Les chiffres sont impressionnants.  Entre 25.000 et 40.000 jeunes Subsahariens seraient prêts à  franchir les barrières grillagées de Sebta et Mellilia dans les prochains mois. 45.000 d’entre eux auraient déjà réussi leur entrée dans les présides occupés, a rapporté le journal « Le Monde » dans son édition du 18 avril, en se basant sur des statistiques publiées par les autorités marocaines et espagnoles.

« Ces chiffres ont déjà été révélés par le ministère marocain de l’Intérieur mais ils sont relatifs au nombre de  migrants en situation irrégulière concernés  par l’opération de régularisation des sans-papiers. D’ailleurs, ces  statistiques ne concernent pas uniquement les migrants subsahariens mais aussi ceux d’autres nationalités européennes, latino-américaines ou asiatiques », nous a indiqué Stéphane Julinet, chargé du Programme droit des étrangers et plaidoyer au Groupe antiraciste d’accompagnement et de défense des étrangers et migrants (GADEM) avant d’ajouter : « L’Espagne use également de chiffres qui font peur. Il s’agit donc de fuites délibérées à la presse ». 

Mais à quoi jouent les autorités marocaines et espagnoles en faisant circuler pareils chiffres ? « Elles essaient de faire monter les enchères. Le Maroc veut plus d’appui financier et technique de l’Espagne et cette dernière met la pression  sur l’Union européenne  pour disposer de moyens supplémentaires », nous a précisé Stéphane Julinet.   

Pourtant, pour le gouvernement de Mariano Rajoy, la priorité consiste à accorder à la Guardia civil le  pouvoir de reconduire  vers le Maroc les migrants qui arrivent à franchir les barrières séparant Sebta et Mellilia du reste du Maroc dès leur interpellation.

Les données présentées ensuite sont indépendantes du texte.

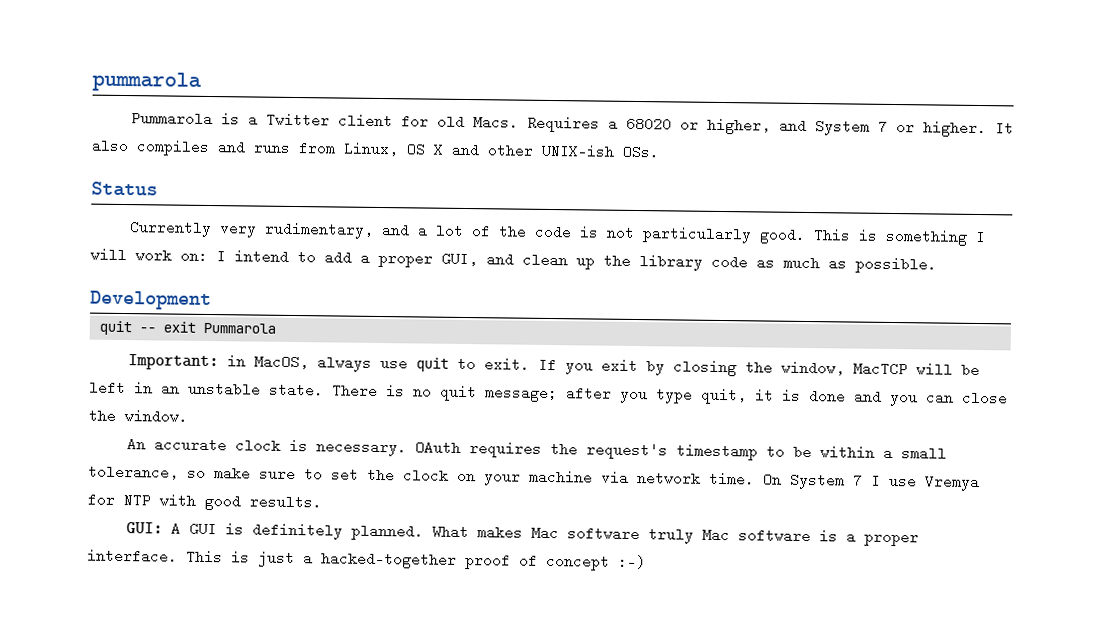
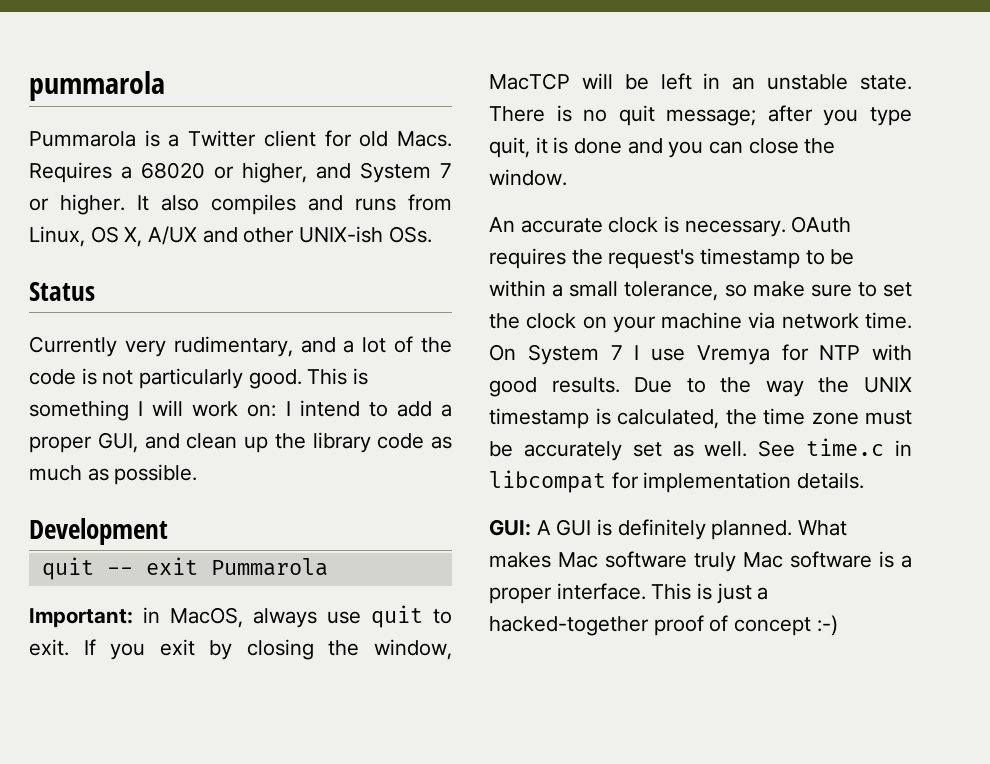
- It also compiles and runs from Linux, OS X and other UNIX-ish OSs.
+ It also compiles and runs from Linux, OS X, A/UX and other UNIX-ish OSs.
+ Due to the way the UNIX timestamp is calculated, the time zone must be accurately set as well. See time.c in libcompat for implementation details.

Un souhait que l’Espagne tentera de concrétiser  lors de la réunion des chefs d’Etat et de gouvernement des Vingt-huit les 26 et 27 juin prochain à l’occasion de la tenue de la session du Conseil européen. Elle espère ainsi que l’UE va procéder à la signature immédiate avec les pays de transit dont le Maroc d’un accord de rapatriement des migrants.  « Madrid cherche  une interprétation large de cet accord. Elle aspire à procéder à des reconduites sans respecter les procédures individuelles », nous a indiqué notre source.

Le Royaume signera-t-il un tel accord devant la pression conjointe de l’UE et de l’Espagne ?  « Le Maroc ne semble pas opposé au principe de réadmission mais il exige plus de moyens techniques et financiers de la part de l’Espagne. Si cette dernière répond positivement à sa demande,   un accord entre les deux pays sera signé prochainement », nous a révélé notre source. En effet,  le Royaume estime qu’il a « tout », voire « trop » fait pour contrer la pression accrue sur les présides occupés et que c’est aux autorités espagnoles et à l’UE de jouer leur rôle, à savoir mettre en place une coopération technique mais aussi financière avec lui. Les autorités marocaines ne veulent plus accepter de petites contreparties financières, elles espèrent de réels avantages.  A rappeler que Rabat a déjà signé le 23 décembre 2003 dans le plus grand secret un accord permettant  le rapatriement d’immigrés clandestins subsahariens arrêtés par la police espagnole sur l’Ile de Fuerteventura, dans les Iles Canaries.

Si l’on s’en tient aux chiffres officiels, l’accord concernait en 1992 à peine 10 % des quelque 100.000 Subsahariens. En cette même année, le Maroc avait choisi de se rétracter  en demandant que des amendements soient apportés au texte initial.